There was one other tweak that I needed though. My VPC module created security groups that could be used by “public” EC2 instances, but that needs a little tweak to allow my client instances to reach the Kafka cluster:

resource "aws_security_group_rule" "dev_kafka_out" {
  security_group_id = module.vpc.public_sg
  type              = "egress"
  from_port         = 9082
  to_port           = 9098
  protocol          = "tcp"
  cidr_blocks       = tolist(module.vpc.private_subnet)
}
resource "aws_security_group_rule" "dev_zk_out" {
  security_group_id = module.vpc.public_sg
  type              = "egress"
  from_port         = 2181
  to_port           = 2182
  protocol          = "tcp"
  cidr_blocks       = tolist(module.vpc.private_subnet)
}

And that’s pretty well that. The only other thing I will mention is that your client code does need to specify that it will use SSL. You can see this for instance in the simple consumer code in the project:

import logging
import socket
import uuid
from pykafka.Config import Config
from pykafka.DataStream import DataStream
from confluent_kafka import Producer
class KafkaProducer:
    """
    This class uses the supplied configuration and a data stream to write to kafka.
    """
    def __init__(self, config: Config, datastream: DataStream):
        self.config = config
        self.datastream = datastream
        self.errors = 0
        self.success = 0
        self.producer = Producer(
            {
                'bootstrap.servers': config.bootstrap,
                'client.id': socket.gethostname(),
                'security.protocol': 'SSL'
            }
        )
    def execute(self):
        """
        When called, will use the configuration and data stream to write to Kafka
        """
        logging.info('Started')
        for _ in range(self.config.count):
            self.producer.produce(
                self.config.topic,
                key=str(uuid.uuid4()),
                value=next(self.datastream.data_stream()),
                callback=self.error_logger)
        # Block until the messages are sent.
        remaining = self.producer.poll(10)
        if remaining > 0:
            logging.warning(f'{remaining} messages were still in the queue waiting to go')
        self.producer.flush()
        self.datastream.data_stream().close()
        logging.info(f'Stopped - {self.errors} errors, {self.success} sent')
    def error_logger(self, err, _):
        if err is not None:
            self.errors += 1
            logging.error(f'Failed to send message: {str(err)}')
        else:
            self.success += 1

That’s all there is, so far. Next step, which I will write up as a follow up, is to wire up AWS Glue as the schema registry for Avro, but that’s a problem for next weekend!

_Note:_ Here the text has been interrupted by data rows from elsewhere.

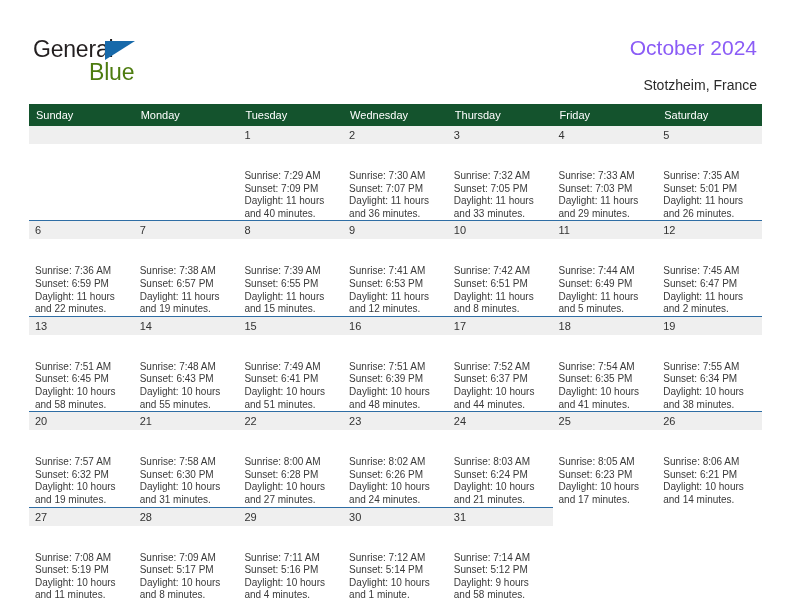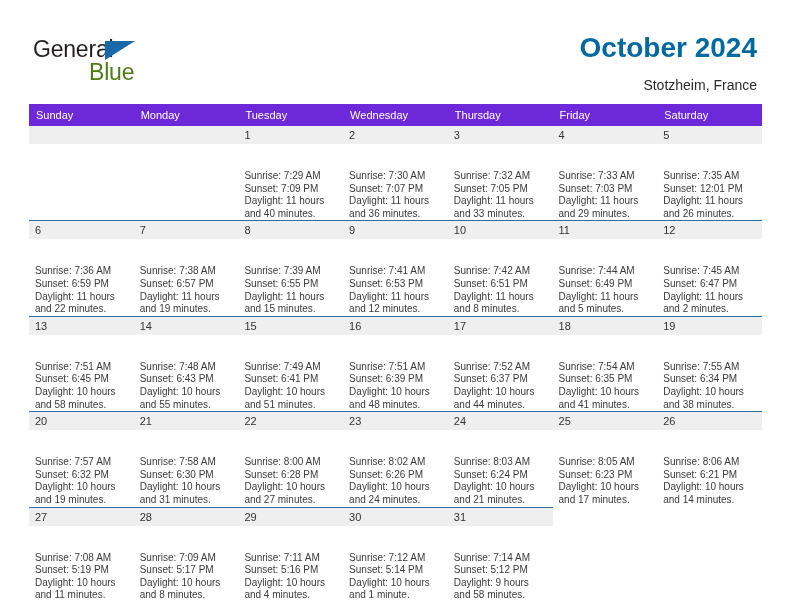"October 2024" .cal-title { color: #0369a1 -> #8b5cf6; font-size: 28px -> 21px; font-weight: bold -> normal }
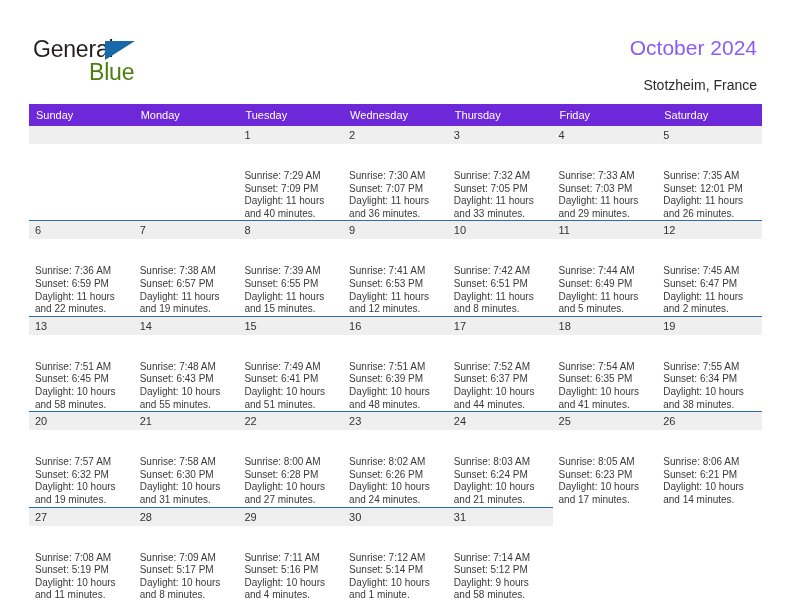"Sunday" thead th { background: #6d28d9 -> #14532d }
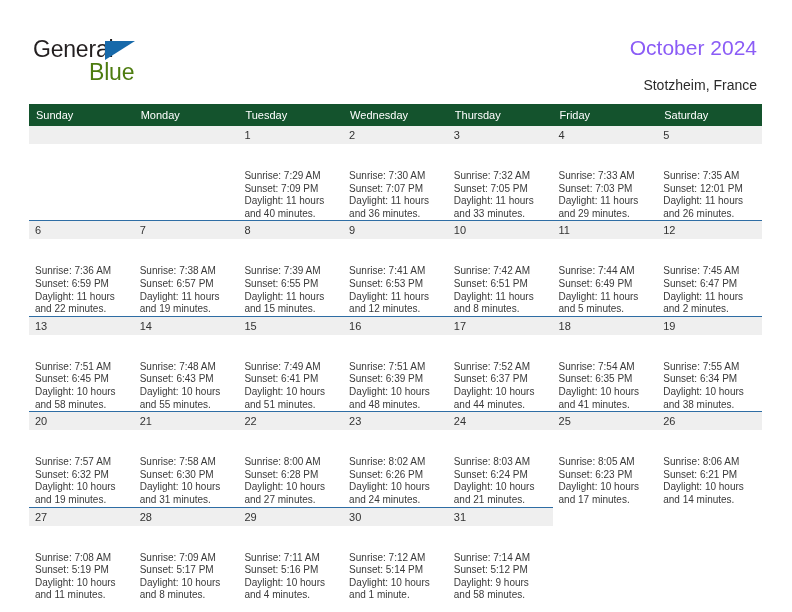"Sunset: 12:01 PM" div { text: 12:01 -> 5:01 }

To recap, there are a handful of subtleties to be aware of in the Terraform configuration of this provisioned MSK cluster:

  • client_subnets controls where the cluster will be built;
  • you need at least 3 subnets in different AZ to build the cluster into;
  • security_groups controls where requests to the cluster can come from.

Watch out for Part 2, and I hope this project and writeup may be of some assistance to you.